WHAT YOU ARE ASKED TO DO. Write out all records as given; omit images.

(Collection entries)
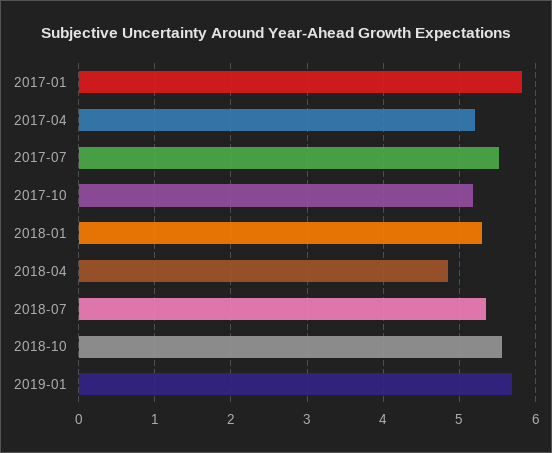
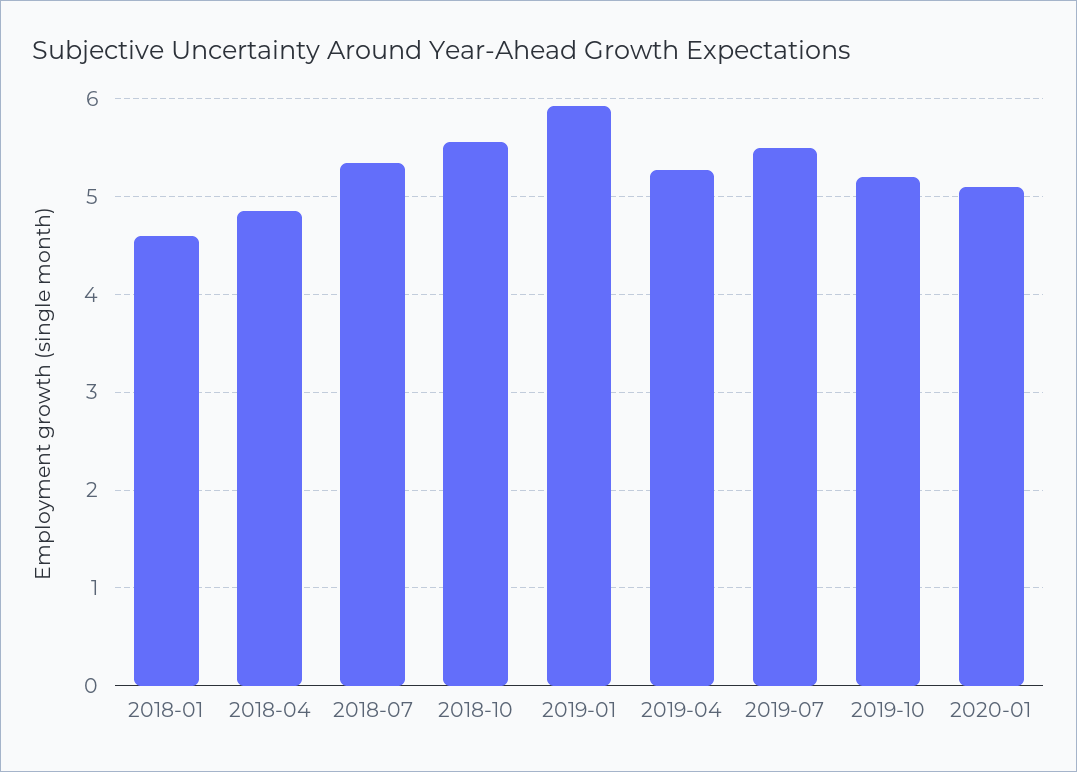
2017-01: 5.8 -> none
2017-04: 5.2 -> none
2017-07: 5.5 -> none
2017-10: 5.2 -> none
2018-01: 5.3 -> 4.6
2019-01: 5.7 -> 5.9
2019-04: none -> 5.3
2019-07: none -> 5.5
2019-10: none -> 5.2
2020-01: none -> 5.1

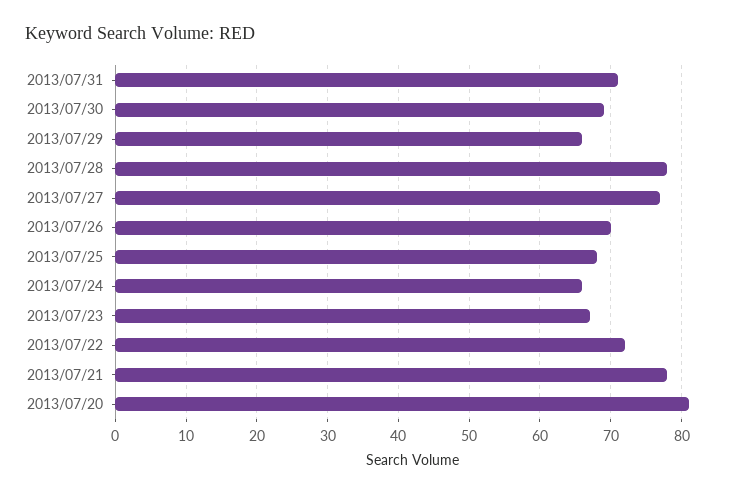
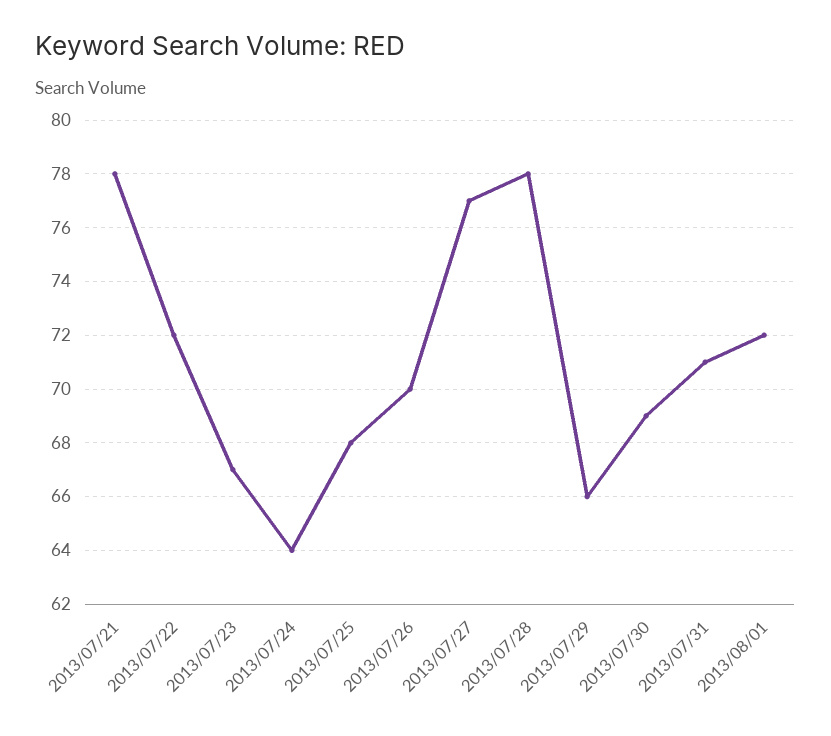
2013/07/24: 66 -> 64
2013/07/20: 81 -> none
2013/08/01: none -> 72

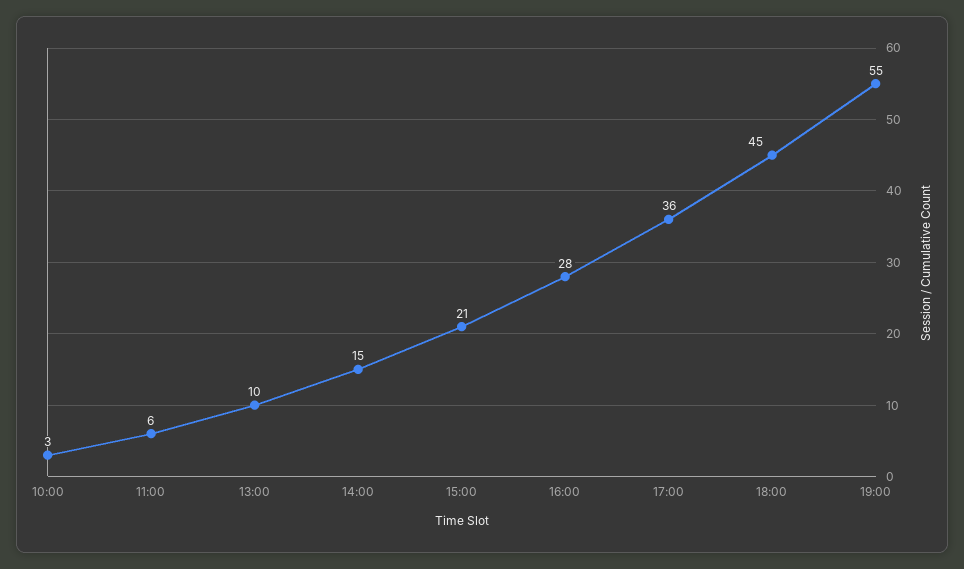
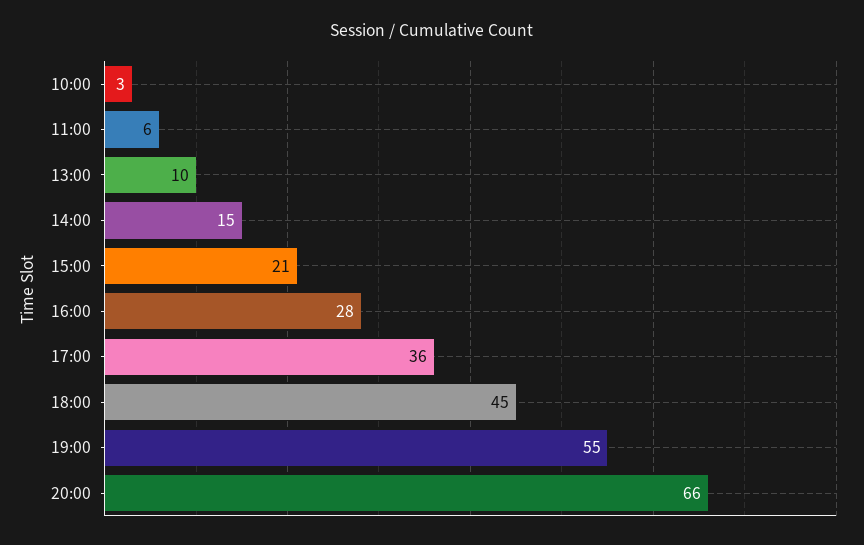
20:00: none -> 66

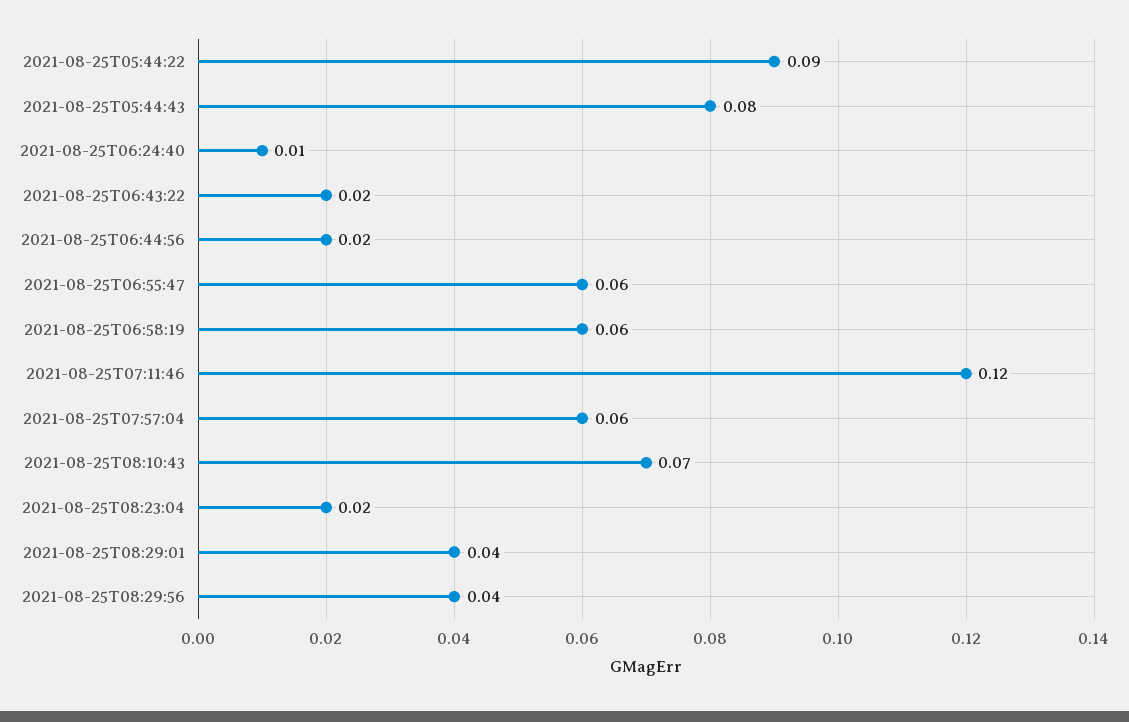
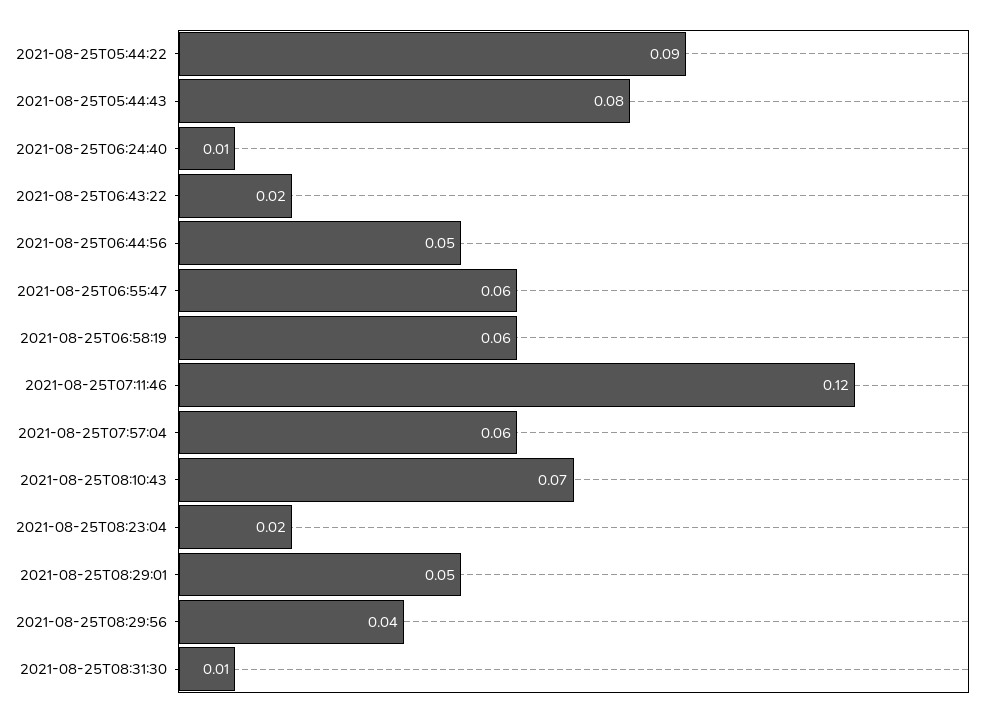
2021-08-25T06:44:56: 0.02 -> 0.05
2021-08-25T08:29:01: 0.04 -> 0.05
2021-08-25T08:31:30: none -> 0.01

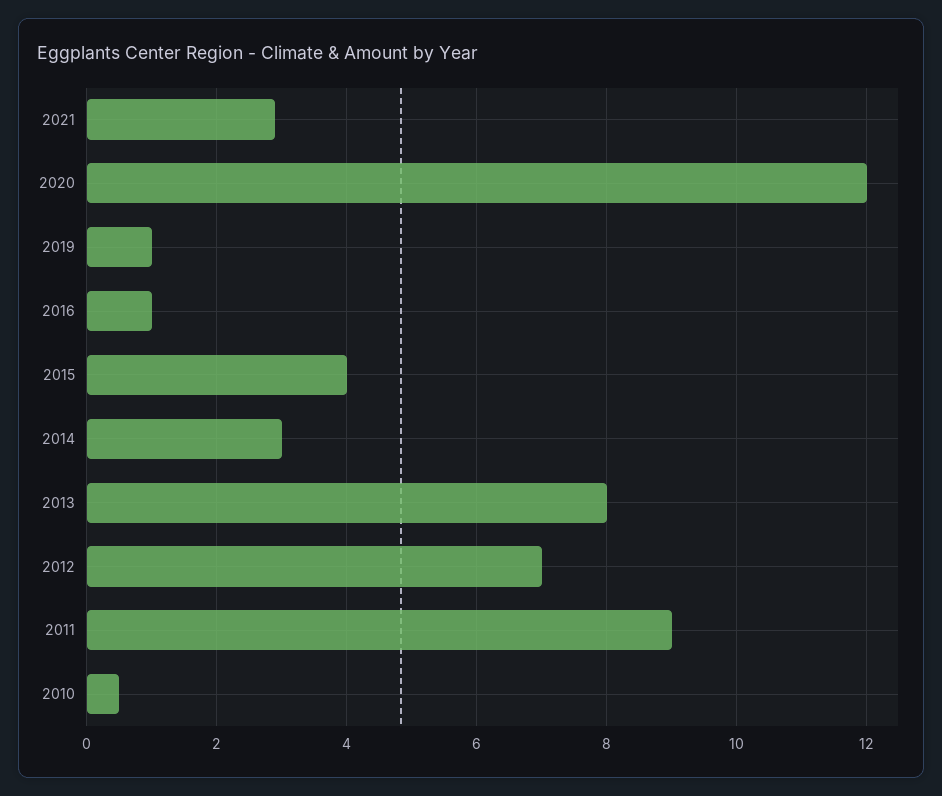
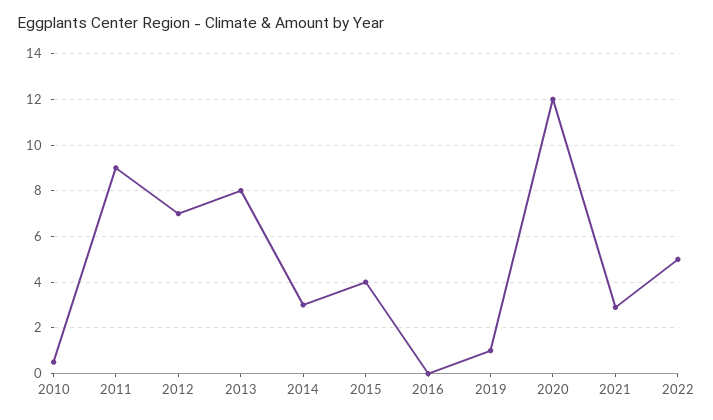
2016: 1 -> 0
2022: none -> 5

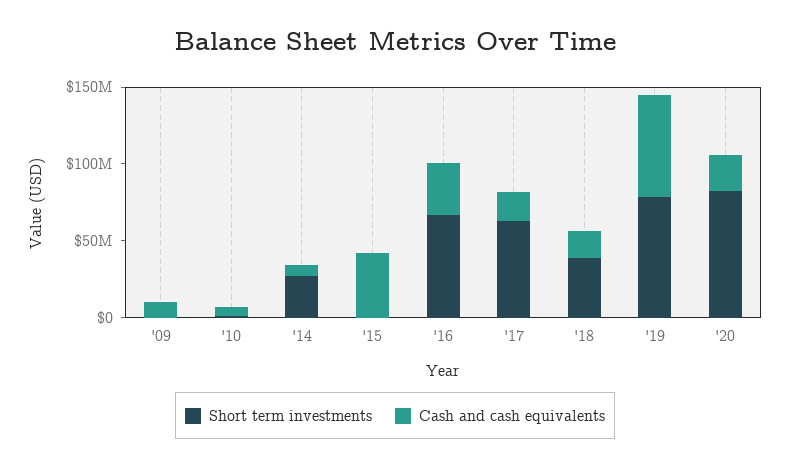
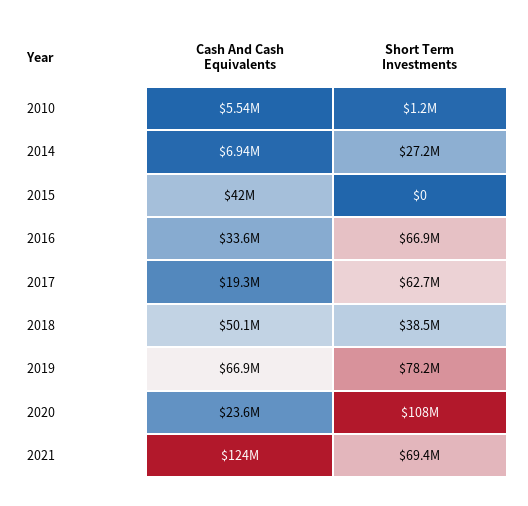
Short term investments, '09: 0 -> none
Cash and cash equivalents, '09: 10000000 -> none
Cash and cash equivalents, '18: 20000000 -> 50100000
Short term investments, '20: 80000000 -> 108000000
Cash and cash equivalents, 2021: none -> 124000000
Short term investments, 2021: none -> 69400000

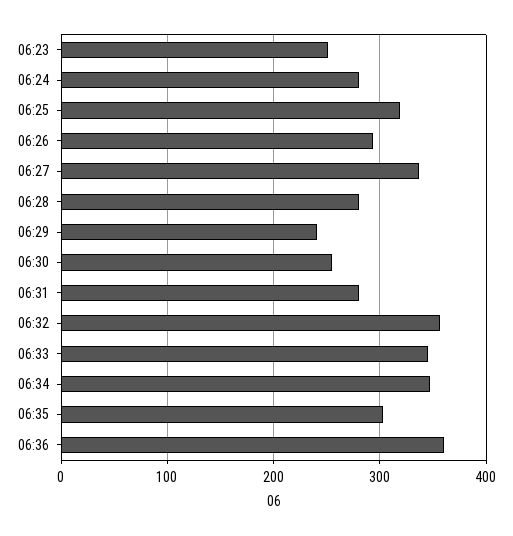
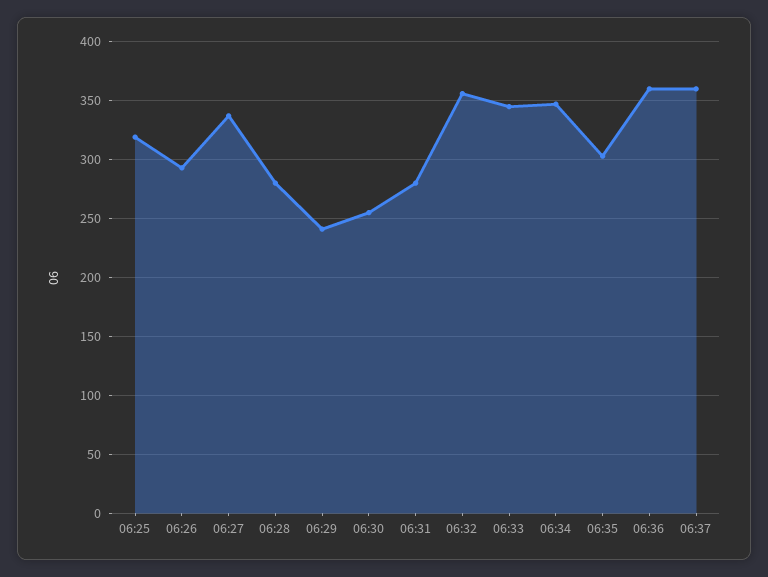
06:23: 250 -> none
06:24: 280 -> none
06:37: none -> 360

TASK RESULT.
2017-01: 5.8 -> none
2017-04: 5.2 -> none
2017-07: 5.5 -> none
2017-10: 5.2 -> none
2018-01: 5.3 -> 4.6
2019-01: 5.7 -> 5.9
2019-04: none -> 5.3
2019-07: none -> 5.5
2019-10: none -> 5.2
2020-01: none -> 5.1

2013/07/24: 66 -> 64
2013/07/20: 81 -> none
2013/08/01: none -> 72

20:00: none -> 66

2021-08-25T06:44:56: 0.02 -> 0.05
2021-08-25T08:29:01: 0.04 -> 0.05
2021-08-25T08:31:30: none -> 0.01

2016: 1 -> 0
2022: none -> 5

Short term investments, '09: 0 -> none
Cash and cash equivalents, '09: 10000000 -> none
Cash and cash equivalents, '18: 20000000 -> 50100000
Short term investments, '20: 80000000 -> 108000000
Cash and cash equivalents, 2021: none -> 124000000
Short term investments, 2021: none -> 69400000

06:23: 250 -> none
06:24: 280 -> none
06:37: none -> 360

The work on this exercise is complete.